Um fogo frio se espalha como um sopro ao redor do meu corpo, um grito interminável chiando em meus ouvidos, o meu grito, o grito de uma criança em agonia se transformando em algo mais forte, rouco, selvagem.

Vejam cavalheiros, se não é uma obra de arte...

Minha cabeça é apenas vazio, minha visão mais clara, a audição aguda e o olfato entupido pelo cheiro doce e pútrido dos vampiros reunidos num semicírculo ao meu redor. Minha estranha visão procura pelo céu em desespero, cor prata se derramando através da abertura longínqua do teto.

No alto do céu, infinita e brilhante a lua se exibe, seu brilho dourado é imenso na escuridão da noite, sua luz envia fagulhas elétricas através da minha corrente sanguínea, vibrando com gentileza no meu coração, como uma benção. E então, eu estava mudando novamente, a risada de Aro desvanece em meio aos sons animalescos saindo do meu corpo.

Uma bolha de vidro estoura e revela um corpo branco estendido no chão frio, um corpo desajeitado e anguloso.

Magnifico... Uma figlia della luna...proprio come il padre...

(Magnifica... Uma filha da lua... assim como o pai...)

Meu pai, morto, por Aro, por eles, por causa deles.

Meu lobo assume o controle quase imediatamente quando a neblina vermelha se joga contra mim.

A fúria é vermelha e cegante, destruindo tudo ao meu alcance e tudo em que penso é: Morte, morte, morte...

No meu campo de visão eu vejo suas figuras negras se aproximando, meus dentes e garras lutam contra o aperto, empurrando e se esquivando numa dança letal e perigosa, eu posso sentir cautela vinda de seus corpos, e isso faz meu lobo se sentir predador, faminto.

Parem!

A voz dela é como um bálsamo que  corta e rasga caminho por toda a raiva, uma fagulha que queima através do vermelho até não sobrar nada além dela, parada com determinação no meio de todos os homens.

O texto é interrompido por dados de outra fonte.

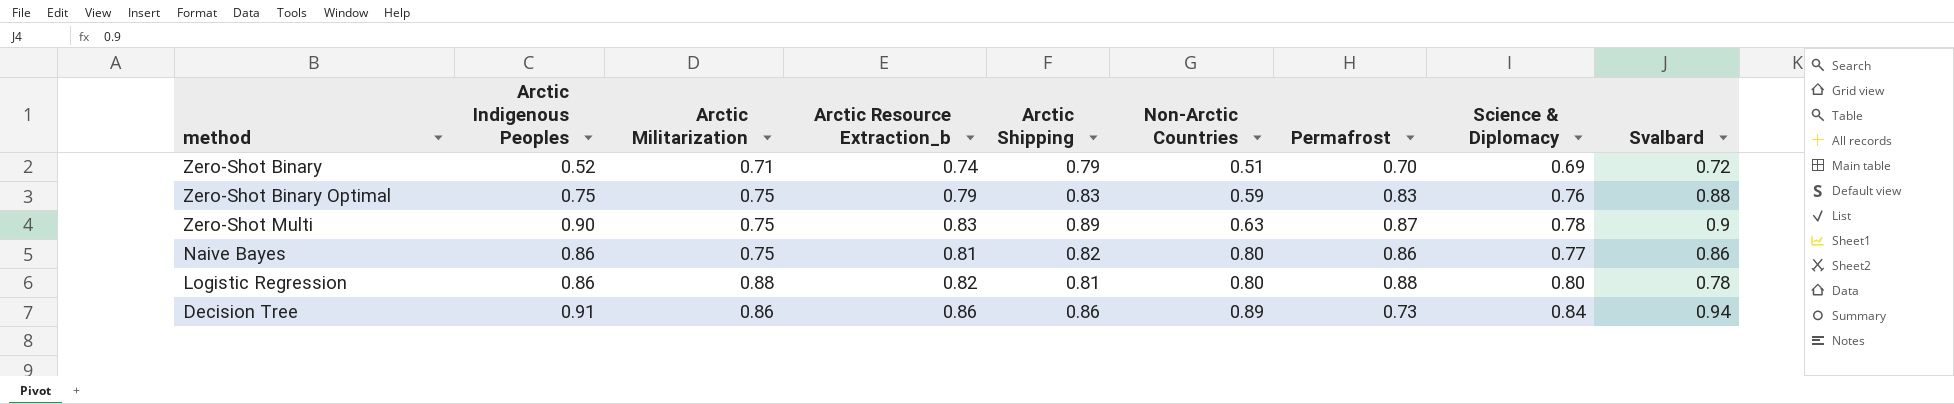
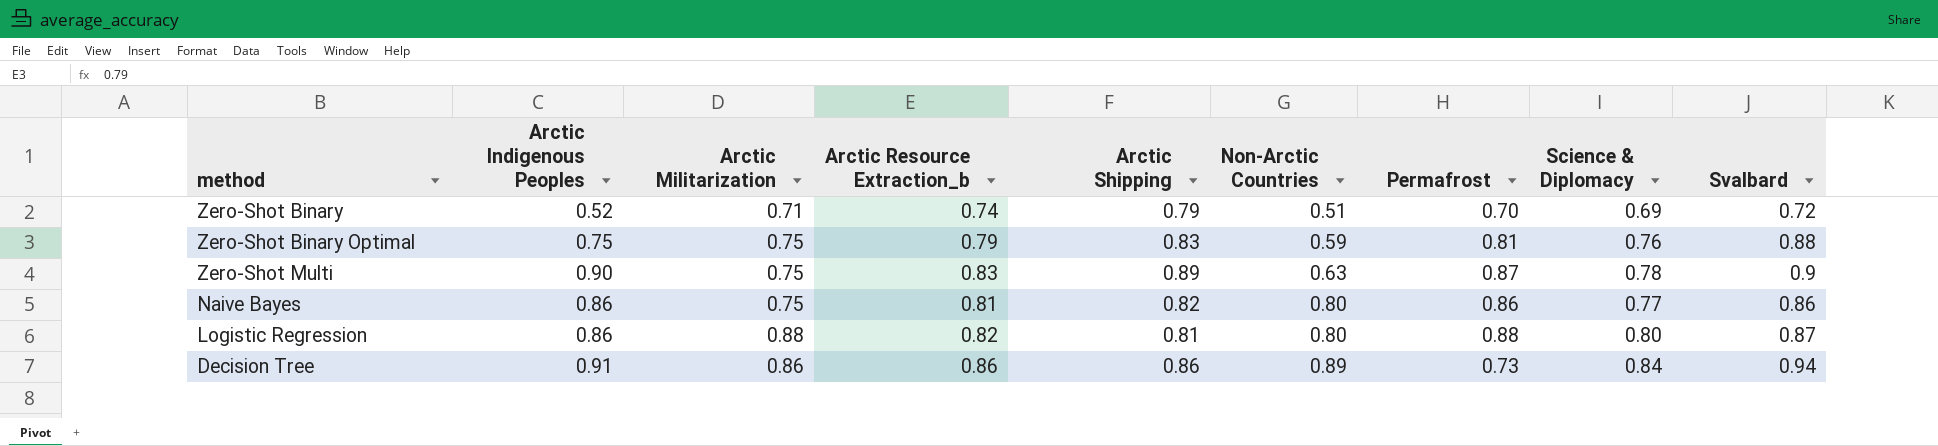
Zero-Shot Binary Optimal | Permafrost: 0.83 -> 0.81
Logistic Regression | Svalbard: 0.78 -> 0.87

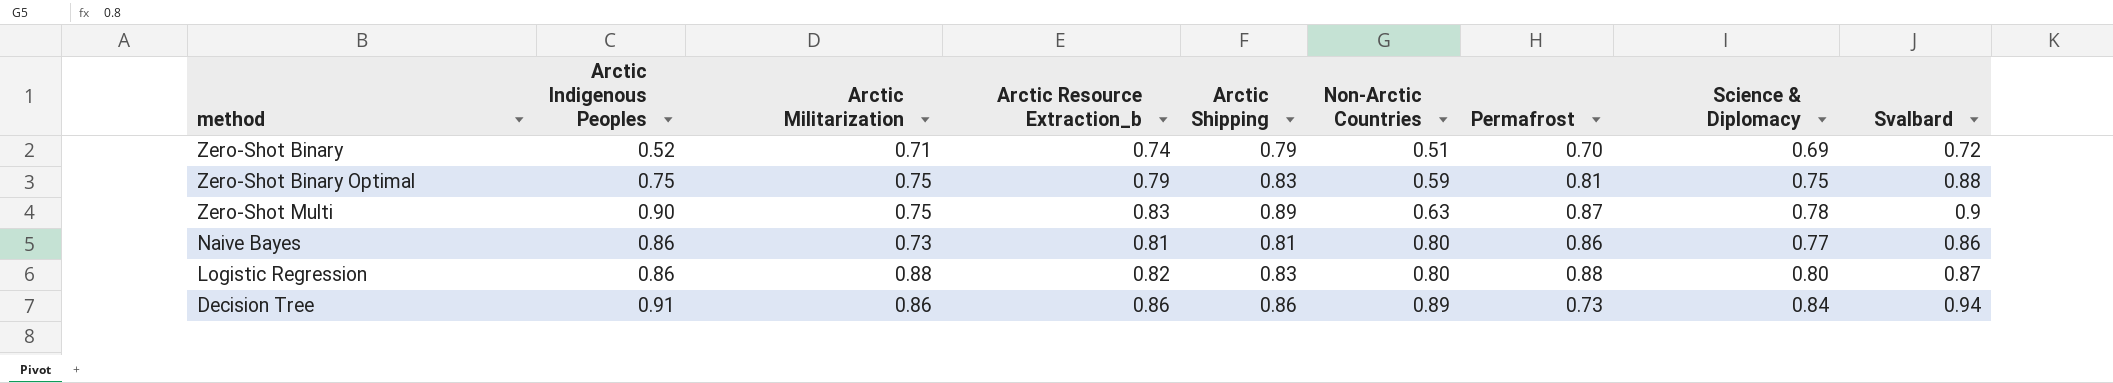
Zero-Shot Binary Optimal | Science & Diplomacy: 0.76 -> 0.75
Naive Bayes | Arctic Militarization: 0.75 -> 0.73
Naive Bayes | Arctic Shipping: 0.82 -> 0.81
Logistic Regression | Arctic Shipping: 0.81 -> 0.83

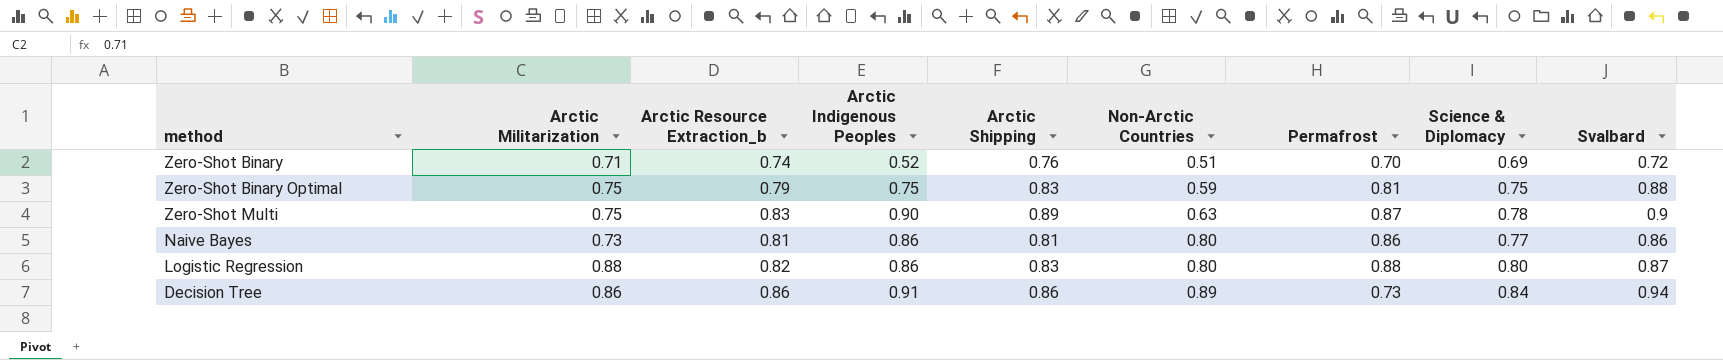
column Arctic Indigenous Peoples | position: 2 -> 4
Zero-Shot Binary | Arctic Shipping: 0.79 -> 0.76

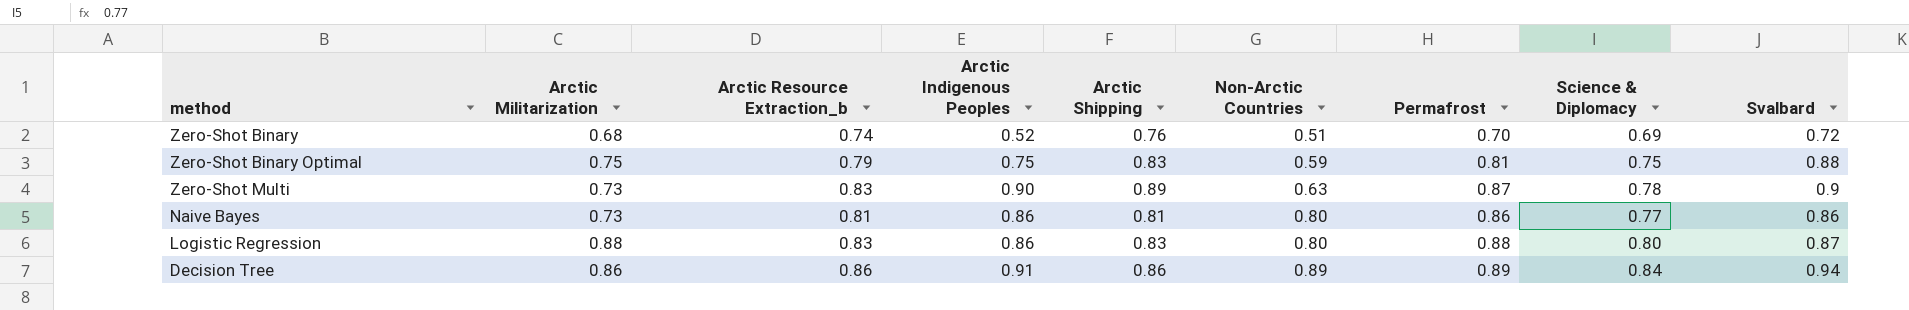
Zero-Shot Binary | Arctic Militarization: 0.71 -> 0.68
Zero-Shot Multi | Arctic Militarization: 0.75 -> 0.73
Logistic Regression | Arctic Resource Extraction_b: 0.82 -> 0.83
Decision Tree | Permafrost: 0.73 -> 0.89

Lá está ela, a mãe, parada no meio de Jasper, Emmett, Edward e Carlisle.

Sinto minhas pernas fracas, as patas cambaleando e retrocedendo para trás com incerteza, a cabeça do lobo balançando sem parar de um lado para o outro, minha mente e a do animal brigando por controle.

O que está acontecendo?

Quem sou eu?

Quem é você?

Onde estou?

As perguntas se embaralham uma nas outras, cada vez mais rápido, caos se instalando.

— Ela está entrando em choque, se não conseguirmos conte-la...

— Me deixem com ela.

— Bella, eu não acho que...

— Você precisa confiar em mim.

As vozes parecem tão distantes, posso sentir o frio de cada corpo se ausentando do recinto, e só há o cheiro dela se propagando por todo o quarto, invadindo meus sentidos, inundando minha cabeça caótica. 

— Eu estou aqui... você está segura... escute minha voz Ayira.

Meu lobo retrocede assim que ela dá um passo em direção a ele, sua voz  sopra aflição no final como se ela estivesse temerosa demais por mim.

Empatia

Um ganido agudo soa através do meu peito, fazendo com que todo o corpo do animal trema, e eu posso sentir, posso sentir minha consciência se restabelecendo, tomando o controle novamente... posso sentir uma tristeza profunda quando o animal se encolhe em rendição, os passos de Bella estão cada vez mais perto, sua voz esperançosa sussurra palavras de conforto.

— Apenas deixe ir querida, deixe se libertar, eu estou do seu lado...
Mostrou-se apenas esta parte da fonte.